Other players are also investing big in solid-state battery technology. In early 2018, the government of the United Kingdom announced that it was investing £42 million in to England’s brand new Faraday Institution for research, development and demonstration of advanced battery technology. The resources are to focus on four key issues in current battery technology – how to reduce the costs and lifespan of electric vehicle batteries, increasing battery performance, developing sustainable recycling strategies, and researching new ‘solid state’ batteries. The Institution, which was created in October 2017, is a public-private partnership bringing together engineers and scientists from England’s premier academic institutions and industry to work together to make the UK the center for research, development, manufacture and production of cutting edge electrical storage technology.

Proton Electric Vehicle Batteries

2018 appears to be a year of considerable progress in the arena of advanced energy storage. In early March, a research team led by John Andrews from the Royal Melbourne Institute of Technology published an article in which they claimed to have developed a rechargeable proton battery. The working prototype invented by RMIT scientists uses a carbon electrode to store protons as hydrogen ions. The protons are created from electrolysis powered ­­­by an electric circuit. This is how the electricity is stored. The electricity is released from the carbon electrode by reversing the process. Already, the prototype has the storage capacity per mass as lithium-ion electric vehicle batteries. Since carbon is the primary component of the proton battery, which is both abundant and cheap, production promises to be significantly less expensive than either lithium or metal hydride storage mechanisms that rely on much scarcer natural resources.

Graphene is one of the most exciting recent developments in energy storage

Graphene-based Energy Storage

One of the most exciting developments in the energy storage space is the use of graphene – an ultra-thin form of carbon that has the conductivity characteristics of a super or ultra-capacitor. Not only is graphene thin – it is super conductive at only one atom thick – it is also a remarkably strong, flexible and light weight material. Some of the leading research in the development of graphene as an energy storage device being done at the University of California, Los Angeles, where, in 2012, a team published a paper demonstrating research that had, for the first time, created a graphene electrode that maintained high energy density (range) couples with high power density (speed). What is more, the graphene-based technology developed by UCLA scientists could be charged a hundred to a thousand times faster than conventional electric vehicle batteries.

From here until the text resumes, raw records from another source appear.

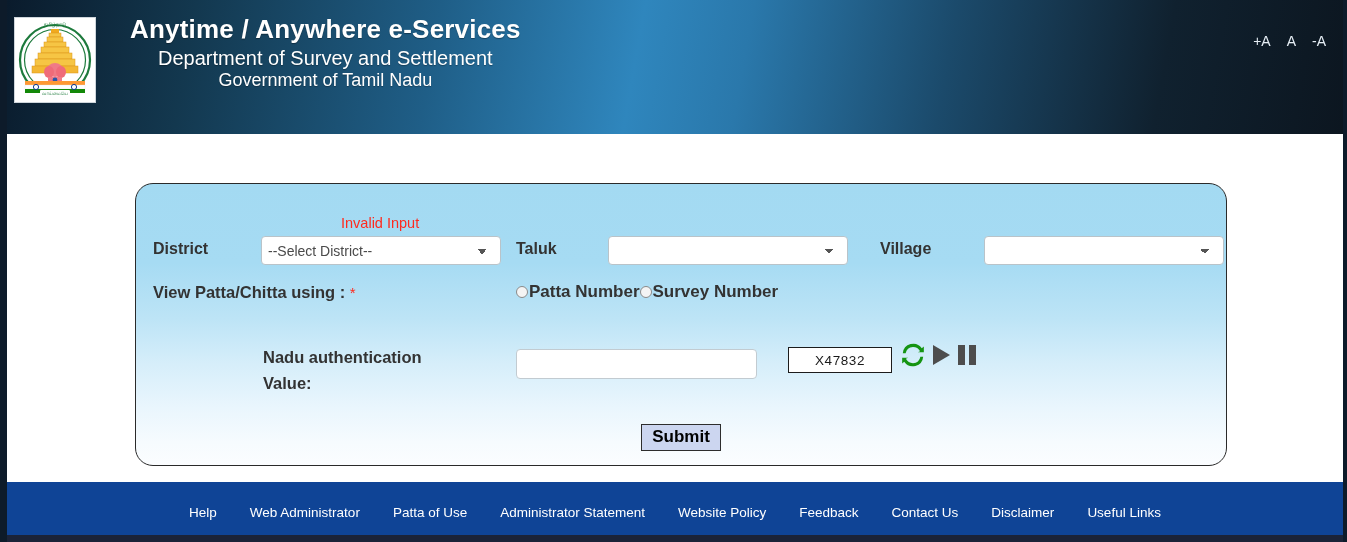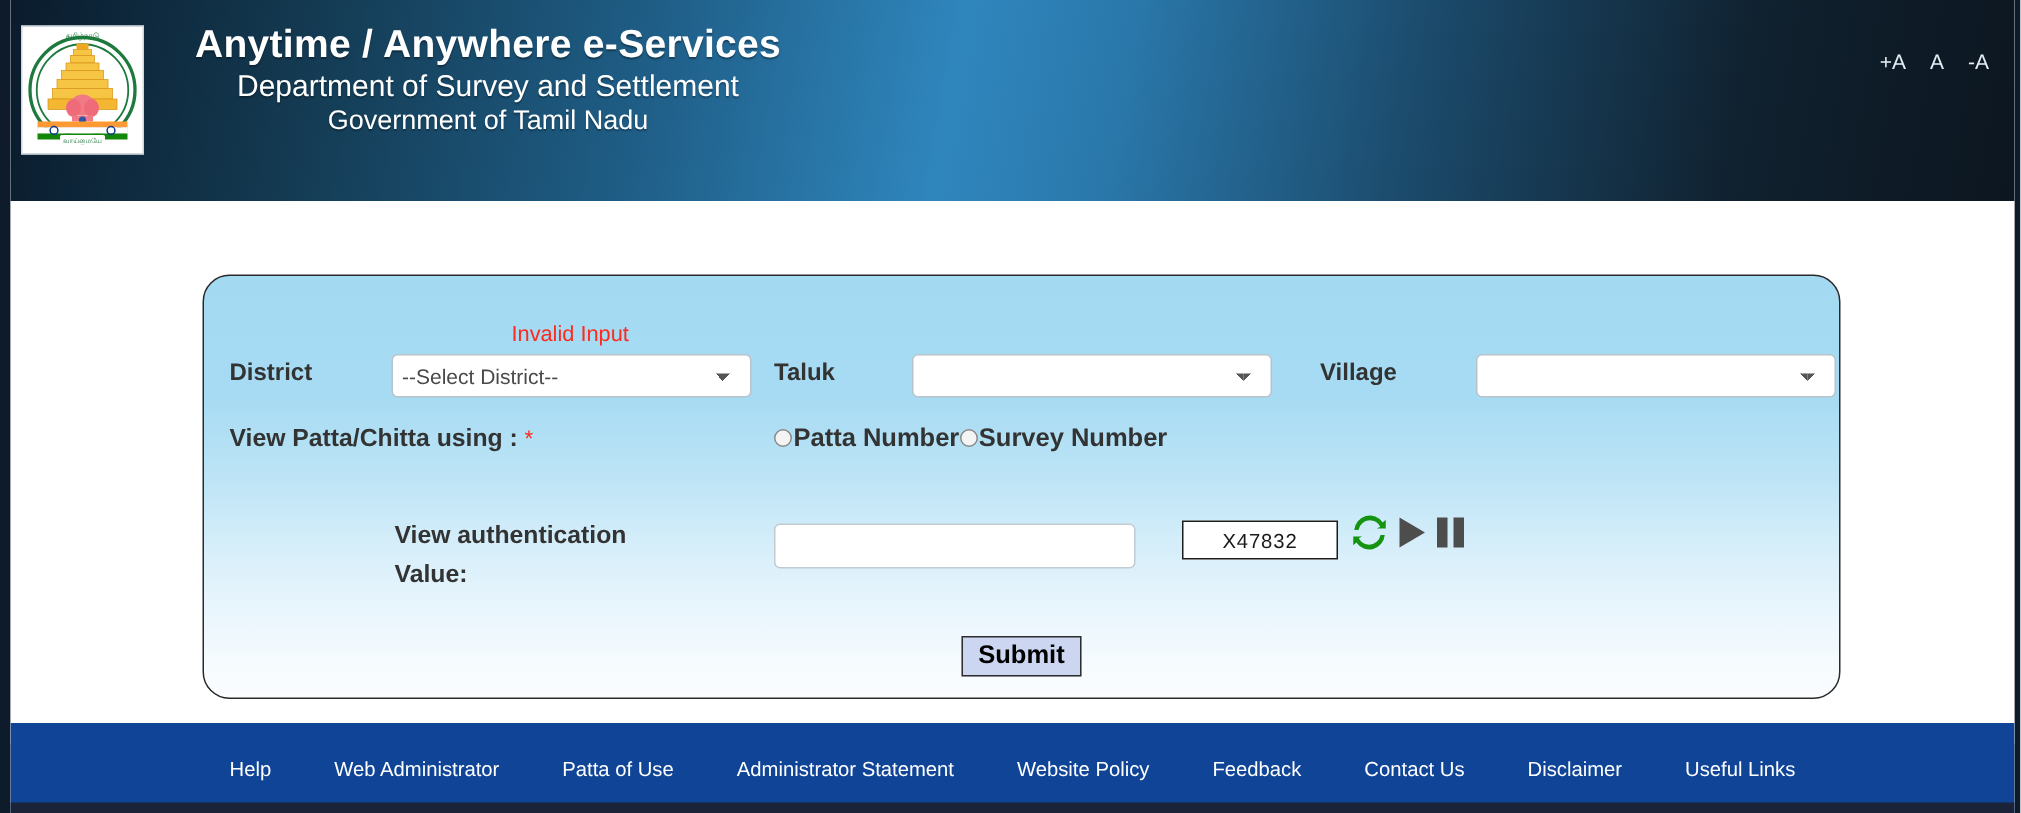--- a/index.html
+++ b/index.html
@@ -372,7 +372,7 @@
         </div>
       </div>
 
-      <div class="auth-label">View authentication Value:</div>
+      <div class="auth-label">Nadu authentication Value:</div>
 
       <input class="auth-input" type="text" placeholder="" style="">
 

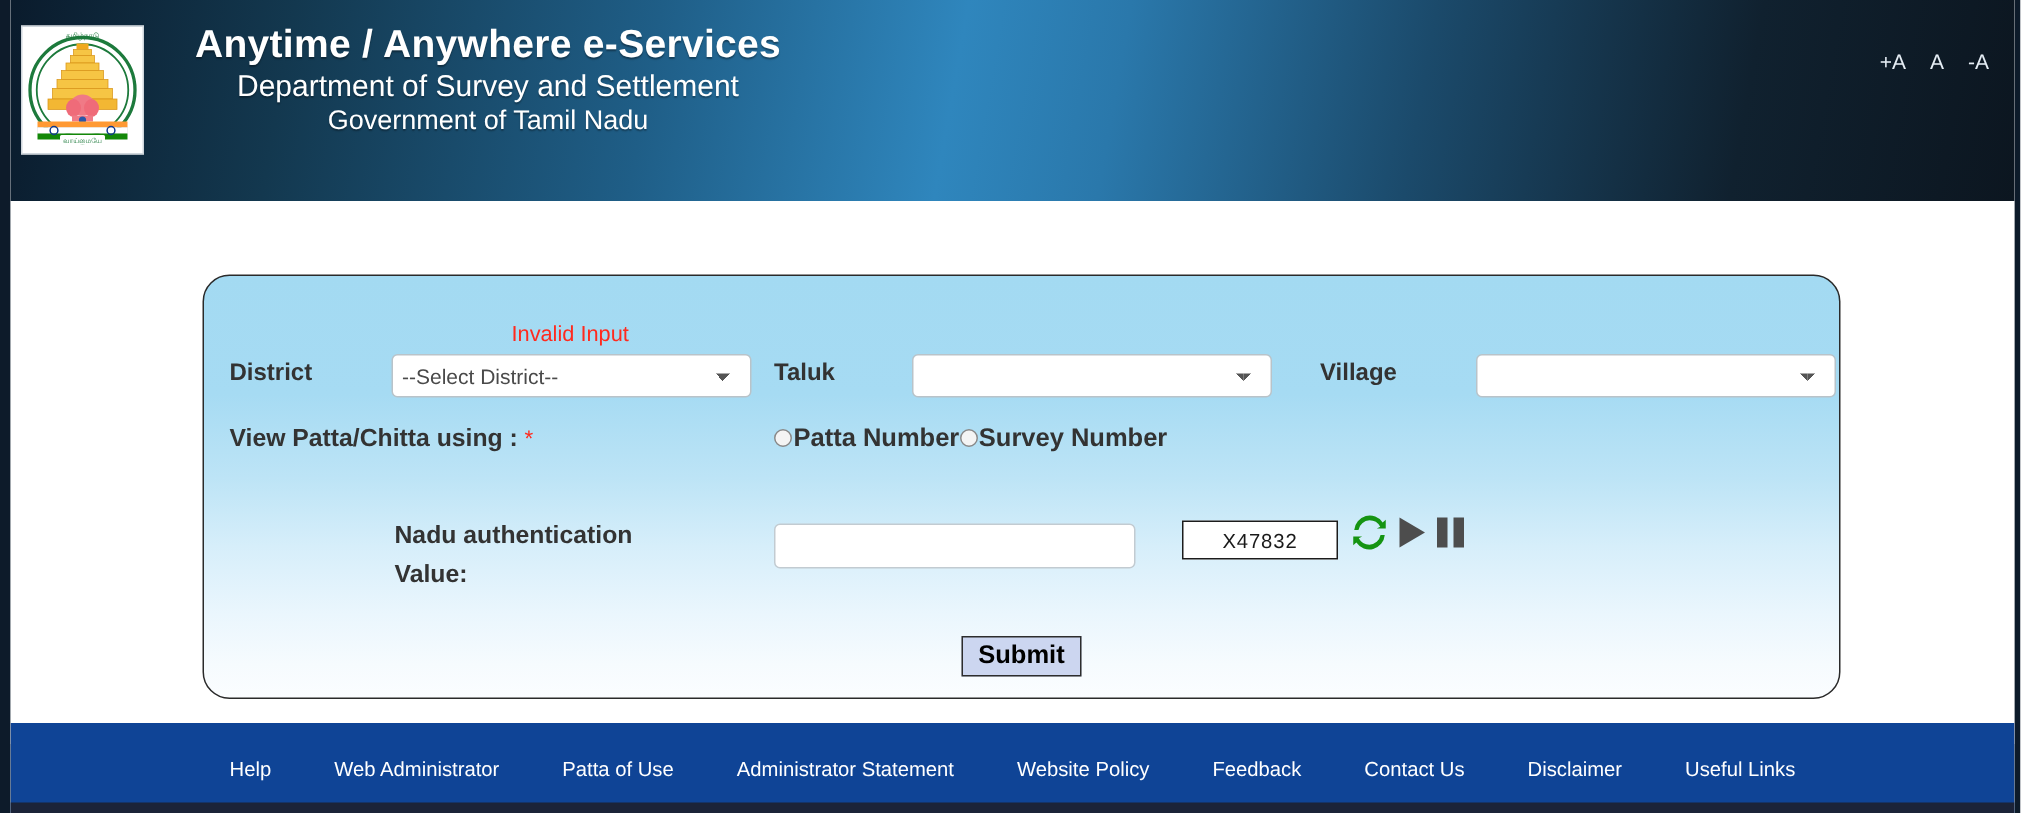--- a/index.html
+++ b/index.html
@@ -253,7 +253,7 @@
     display: flex;
     align-items: center;
     justify-content: center;
-    gap: 42px;
+    gap: 33px;
   }
   .footer a {
     color: #ffffff;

Several automakers are now investigating the use of graphene as a means to not only store electricity, but also to serve as the structure of the vehicle. By far the most striking effort is the Lamborghini Terzo Millenno (“Third Millennium”), a concept car being developed by the Italian sports car maker and MIT. The Terzo is believed to use the body of the car as its battery, which is revolutionary in concept as well as design. Since the material being developed is a supercapacitor, which can discharge power much faster than even the most advanced commercially available automotive battery, the Terzo should be incredibly fast, capable of acceleration unheard of in today’s electric or conventional vehicles. And since graphene is ultra-light, the Terzo should weigh a fraction of its counterparts made by Tesla and Porsche, which will enhance range. Truly a great leap forward, should the concept become reality.